When the Reviewer Is a Machine
When a finding or probing question is raised by an LLM agent, the assumption that both parties come out changed breaks down.
Probing questions may not even be welcome from an LLM agent. One could never really be sure whether this was a “humans normally say this kind of thing in this context” situation versus an “I see something that maybe is wrong” situation.
But the more important part is this: if a human has to read a false positive, they have to put in their side of the work to validate, verify, explore, or test the question, and ultimately determine that it’s not an issue. They are unlikely to be changed in the absence of an exchange. And we know for a fact that the machine is not going to be changed.

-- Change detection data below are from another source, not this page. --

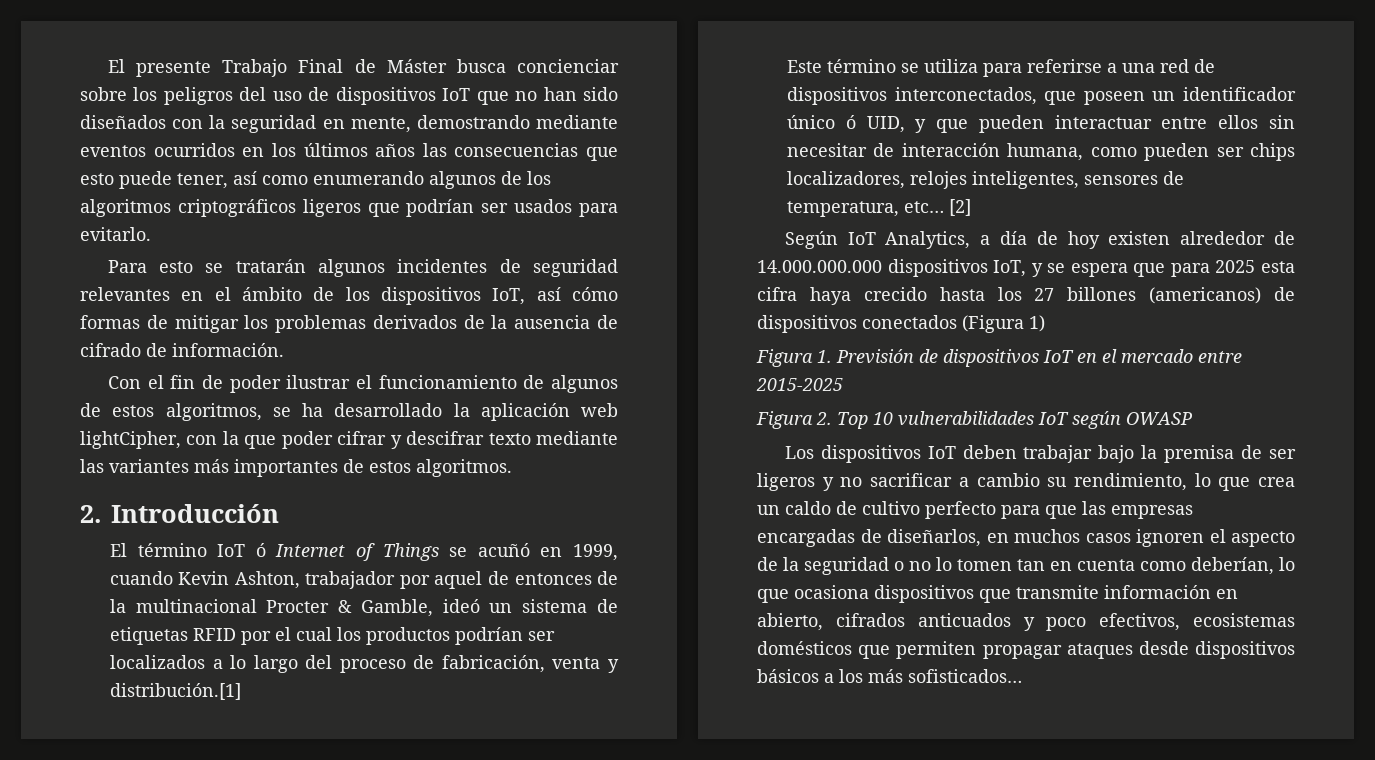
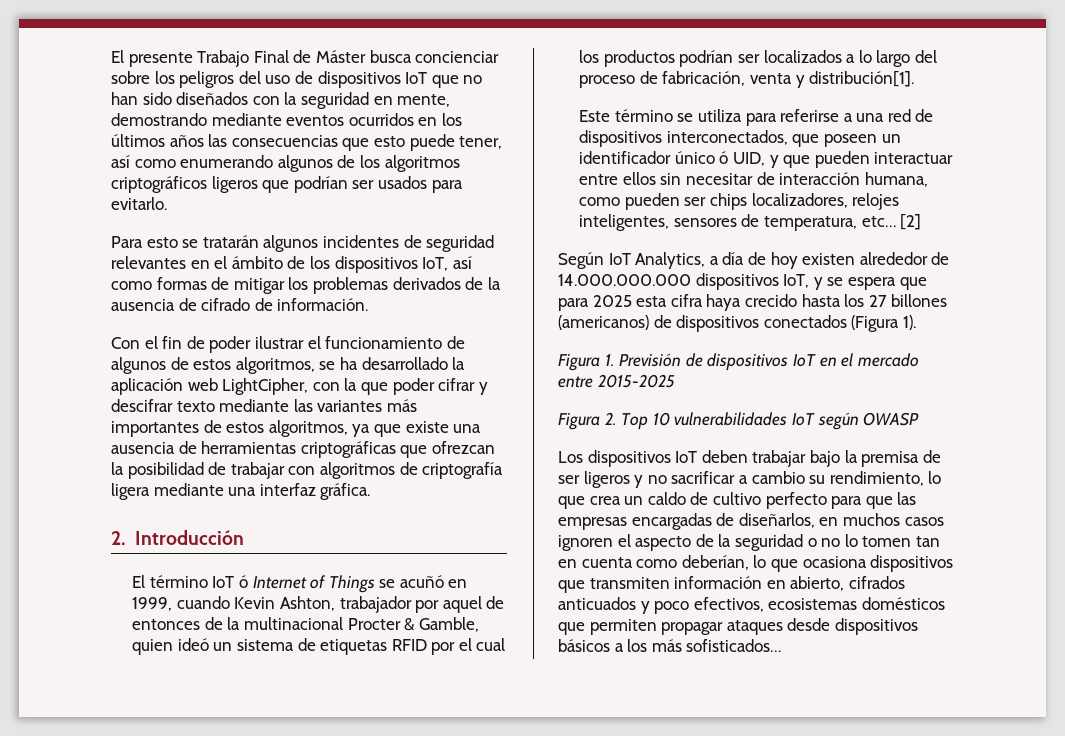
- Para esto se tratarán algunos incidentes de seguridad relevantes en el ámbito de los dispositivos IoT, así cómo formas de mitigar los problemas derivados de la ausencia de cifrado de información.
+ Para esto se tratarán algunos incidentes de seguridad relevantes en el ámbito de los dispositivos IoT, así como formas de mitigar los problemas derivados de la ausencia de cifrado de información.
- Con el fin de poder ilustrar el funcionamiento de algunos de estos algoritmos, se ha desarrollado la aplicación web lightCipher, con la que poder cifrar y descifrar texto mediante las variantes más importantes de estos algoritmos.
+ Con el fin de poder ilustrar el funcionamiento de algunos de estos algoritmos, se ha desarrollado la aplicación web LightCipher, con la que poder cifrar y descifrar texto mediante las variantes más importantes de estos algoritmos, ya que existe una ausencia de herramientas criptográficas que ofrezcan la posibilidad de trabajar con algoritmos de criptografía ligera mediante una interfaz gráfica.
- El término IoT ó Internet of Things se acuñó en 1999, cuando Kevin Ashton, trabajador por aquel de entonces de la multinacional Procter & Gamble, ideó un sistema de etiquetas RFID por el cual los productos podrían ser localizados a lo largo del proceso de fabricación, venta y distribución.[1]
+ El término IoT ó Internet of Things se acuñó en 1999, cuando Kevin Ashton, trabajador por aquel de entonces de la multinacional Procter & Gamble, quien ideó un sistema de etiquetas RFID por el cual los productos podrían ser localizados a lo largo del proceso de fabricación, venta y distribución[1].
- Según IoT Analytics, a día de hoy existen alrededor de 14.000.000.000 dispositivos IoT, y se espera que para 2025 esta cifra haya crecido hasta los 27 billones (americanos) de dispositivos conectados (Figura 1)
+ Según IoT Analytics, a día de hoy existen alrededor de 14.000.000.000 dispositivos IoT, y se espera que para 2025 esta cifra haya crecido hasta los 27 billones (americanos) de dispositivos conectados (Figura 1).
- Los dispositivos IoT deben trabajar bajo la premisa de ser ligeros y no sacrificar a cambio su rendimiento, lo que crea un caldo de cultivo perfecto para que las empresas encargadas de diseñarlos, en muchos casos ignoren el aspecto de la seguridad o no lo tomen tan en cuenta como deberían, lo que ocasiona dispositivos que transmite información en abierto, cifrados anticuados y poco efectivos, ecosistemas domésticos que permiten propagar ataques desde dispositivos básicos a los más sofisticados…
+ Los dispositivos IoT deben trabajar bajo la premisa de ser ligeros y no sacrificar a cambio su rendimiento, lo que crea un caldo de cultivo perfecto para que las empresas encargadas de diseñarlos, en muchos casos ignoren el aspecto de la seguridad o no lo tomen tan en cuenta como deberían, lo que ocasiona dispositivos que transmiten información en abierto, cifrados anticuados y poco efectivos, ecosistemas domésticos que permiten propagar ataques desde dispositivos básicos a los más sofisticados…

In theory, we could wire up a training loop for Sashiko to take these back-and-forth exchanges and learn from them to reduce the incidence of false positives. I suspect it would have very little impact overall. First, the analysis showed that there’s almost no situation where the same bug is being surfaced over and over again. The machine is unlikely to run into the same finding and then have learned that finding isn’t valid. Second, the machine is not arguing from a position of true reasoning, therefore it is never clear if it backed down because it decided to be an agreeable sycophant or because the additional commentary made the correctness argument airtight.
The Social Problem
At its true core, I think the conversation around false positives, based on what I read in the article, is likely a social problem, like most truly intractable problems in computer science.

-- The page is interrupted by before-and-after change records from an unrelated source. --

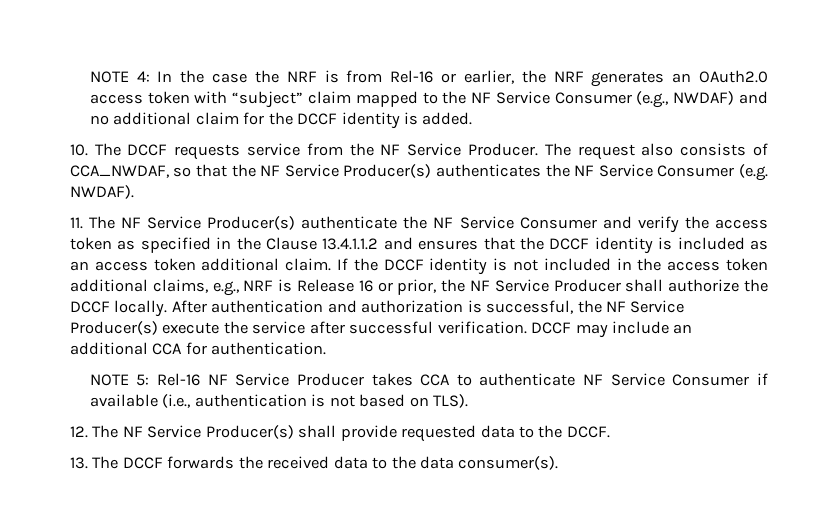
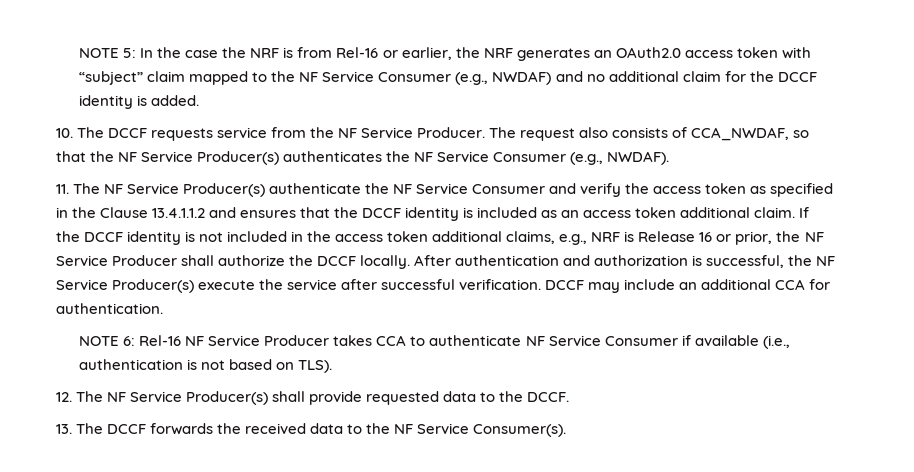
- NOTE 4: In the case the NRF is from Rel-16 or earlier, the NRF generates an OAuth2.0 access token with “subject” claim mapped to the NF Service Consumer (e.g., NWDAF) and no additional claim for the DCCF identity is added.
+ NOTE 5: In the case the NRF is from Rel-16 or earlier, the NRF generates an OAuth2.0 access token with “subject” claim mapped to the NF Service Consumer (e.g., NWDAF) and no additional claim for the DCCF identity is added.
- The request also consists of CCA_NWDAF, so that the NF Service Producer(s) authenticates the NF Service Consumer (e.g. NWDAF).
+ The request also consists of CCA_NWDAF, so that the NF Service Producer(s) authenticates the NF Service Consumer (e.g., NWDAF).
- NOTE 5: Rel-16 NF Service Producer takes CCA to authenticate NF Service Consumer if available (i.e., authentication is not based on TLS).
+ NOTE 6: Rel-16 NF Service Producer takes CCA to authenticate NF Service Consumer if available (i.e., authentication is not based on TLS).
- 13. The DCCF forwards the received data to the data consumer(s).
+ 13. The DCCF forwards the received data to the NF Service Consumer(s).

If an LLM agent reviews my contribution and the maintainer insists that I address the review, I am not only forced to do what turns out, in the case of a false positive, to be unnecessary work, but forced to performatively defend myself against a machine. Or worse, argue with the machine performatively. The combination of unnecessary work that generates no value, plus being forced to do so performatively in the face of knowing it generates no value, but now having to do more work to show that I generated the work that did no value is a line too far for most of our psyches.
A Possible Path
Setting aside the separate question of whether LLM ability will continue improving and therefore the number of false positives will go down, the core question of how to deal with false positives needs to be addressed at a social level.

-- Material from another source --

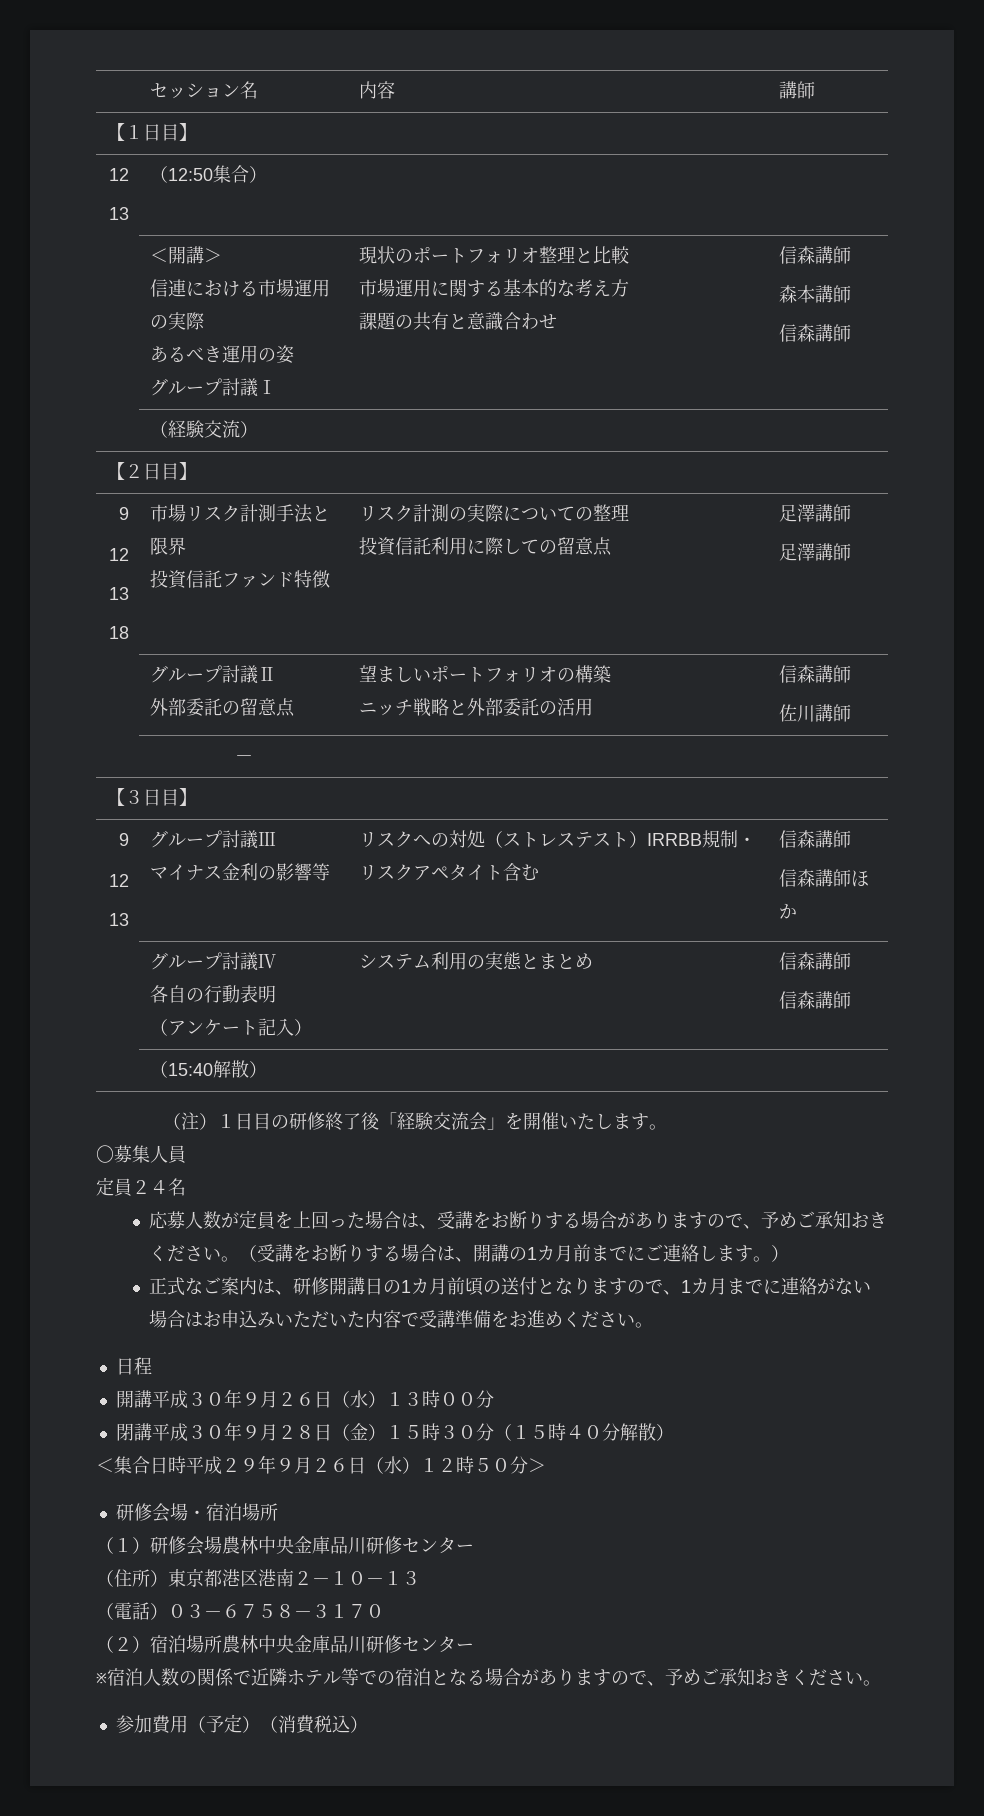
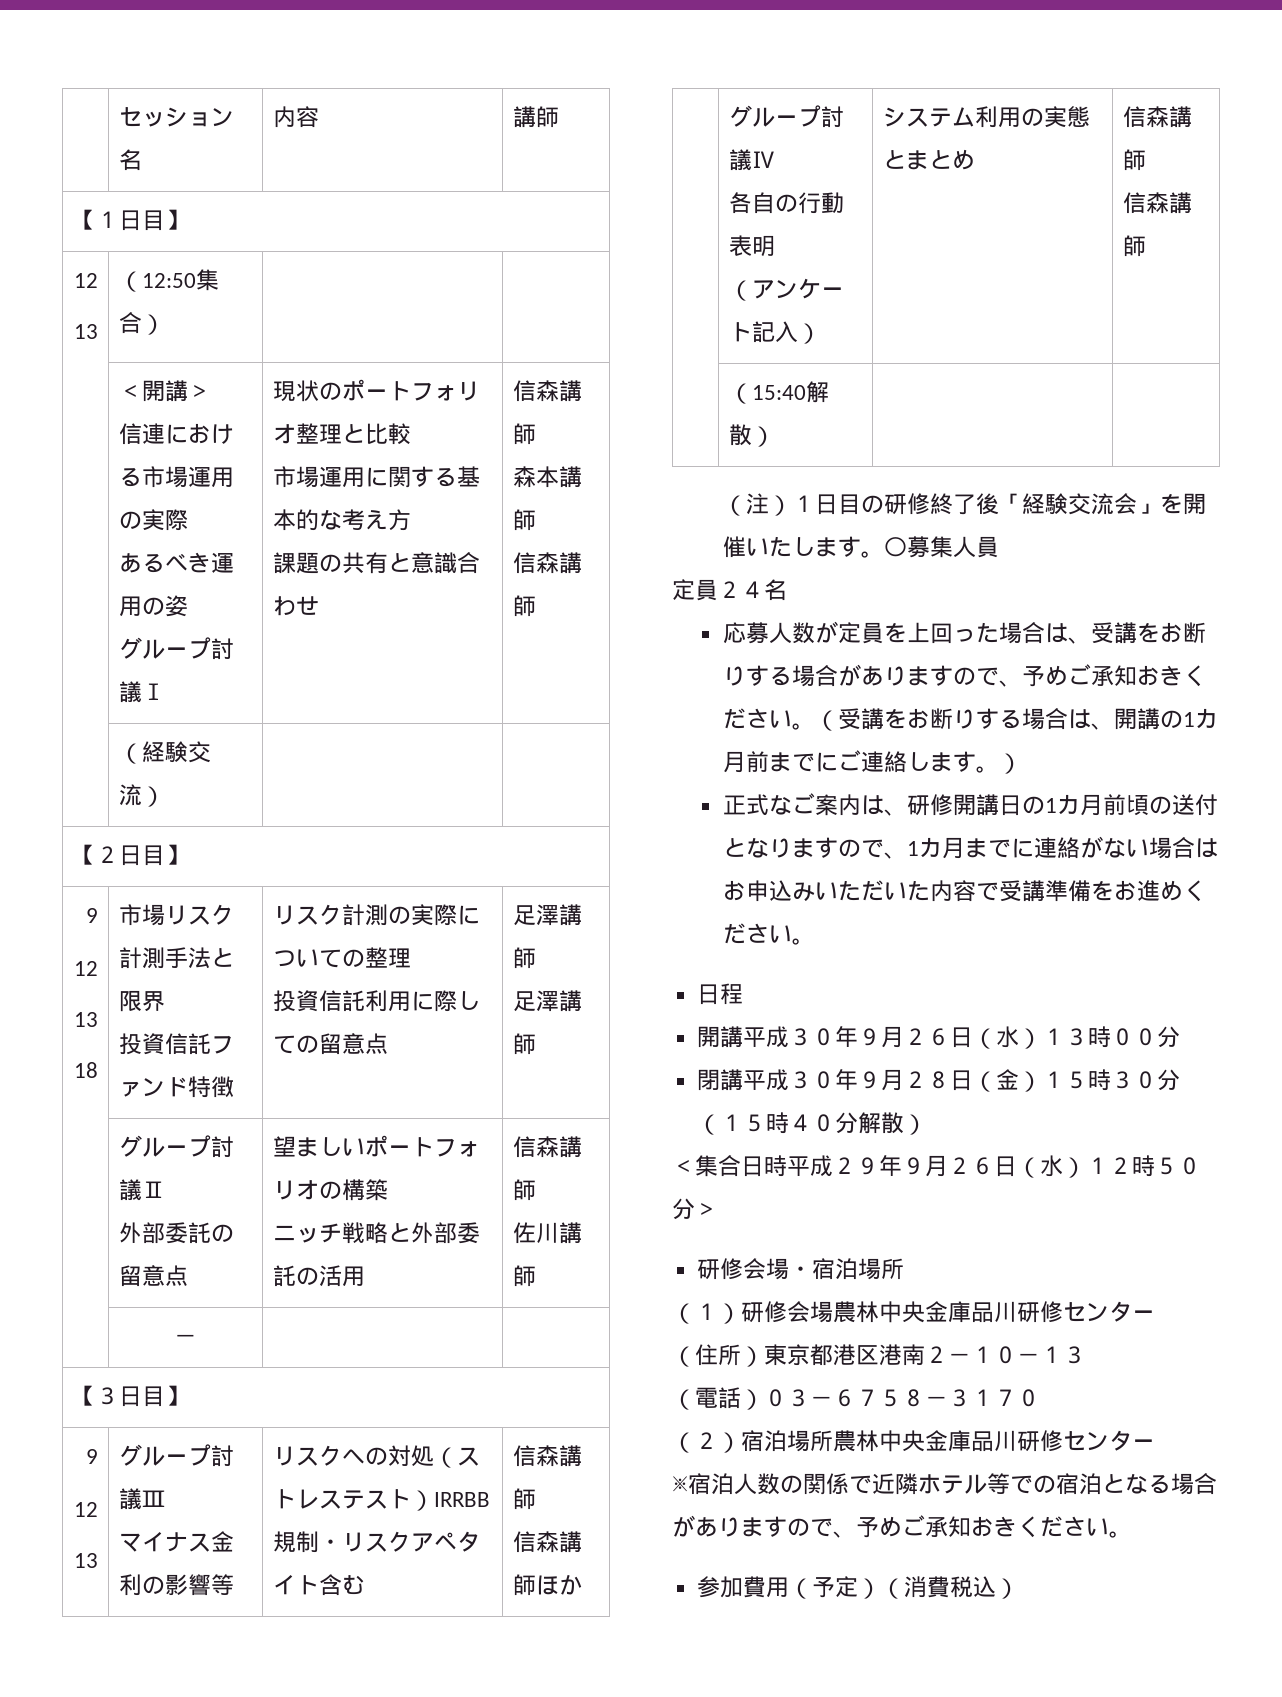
- （注）１日目の研修終了後「経験交流会」を開催いたします。
- 〇募集人員
+ （注）１日目の研修終了後「経験交流会」を開催いたします。〇募集人員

In a space like the kernel, I would argue it may be appropriate to allow those whose code has been reviewed to react to LLM-generated findings with something along the lines of “smells like bullshit” and not have to go through the performative exercise of proving it’s bullshit, because we trust their instinct.
That said, it is probably worth creating some kind of long-term profile or scoreboard, both of those being the wrong words, for a contributor, so that they can over time understand if their intuition has blind spots. If an LLM is consistently raising a certain kind of feedback that they are dismissing, but we later discover a bug and have to fix it, or if human reviewers come back and their synthesis of their own experience plus what the LLM provided leads them to believe there’s a real, demonstrable problem, that’s a learning opportunity for the contributor.
The challenge is that there are no systems I’m aware of in modern use where these kinds of profiles are ever not used abusively against those profiled. Which is yet another social problem.